Or, van Baërle adressait ce billet à sa nourrice, la vieille Frisonne, et suppliait les âmes charitables qui le trouveraient de le lui remettre le plus sûrement et le plus promptement possible.

Dans cette lettre, adressée à sa nourrice, il y avait un petit billet adressé à Rosa.

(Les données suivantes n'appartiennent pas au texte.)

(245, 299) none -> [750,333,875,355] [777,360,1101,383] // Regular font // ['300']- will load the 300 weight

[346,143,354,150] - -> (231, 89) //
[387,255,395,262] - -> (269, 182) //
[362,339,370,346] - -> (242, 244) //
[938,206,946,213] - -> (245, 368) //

Dieu qui porte avec son souffle les graines de ravenelle sur les murailles des vieux châteaux et qui les fait fleurir dans un peu de pluie, Dieu permit que la nourrice de van Baërle reçut cette lettre.

Et voici comment:

En quittant Dordrecht pour la Haye et la Haye pour Gorcum, mynheer Isaac Boxtel avait abandonné non seulement sa maison, non seulement son domestique, non seulement son observatoire, non seulement son télescope, mais encore ses pigeons.

Le domestique, qu'on avait laissé sans gages, commença par manger le peu d'économies qu'il avait, puis ensuite se mit à manger les pigeons.

Ce que voyant, les pigeons émigrèrent du toit d'Isaac Boxtel sur le toit de Cornélius van Baërle.

La nourrice était un bon cœur qui avait besoin d'aimer quelque chose. Elle se prit de bonne amitié pour les pigeons qui étaient venus lui demander l'hospitalité, et quand le domestique d'Isaac réclama, pour les manger, les douze ou quinze derniers comme il avait mangé les douze ou quinze premiers, elle offrit de les lui racheter, moyennant six sous de Hollande la pièce.

C'était le double de ce que valaient les pigeons; aussi le domestique accepta-t-il avec une grande joie.

La nourrice se trouva donc légitime propriétaire des pigeons de l'envieux.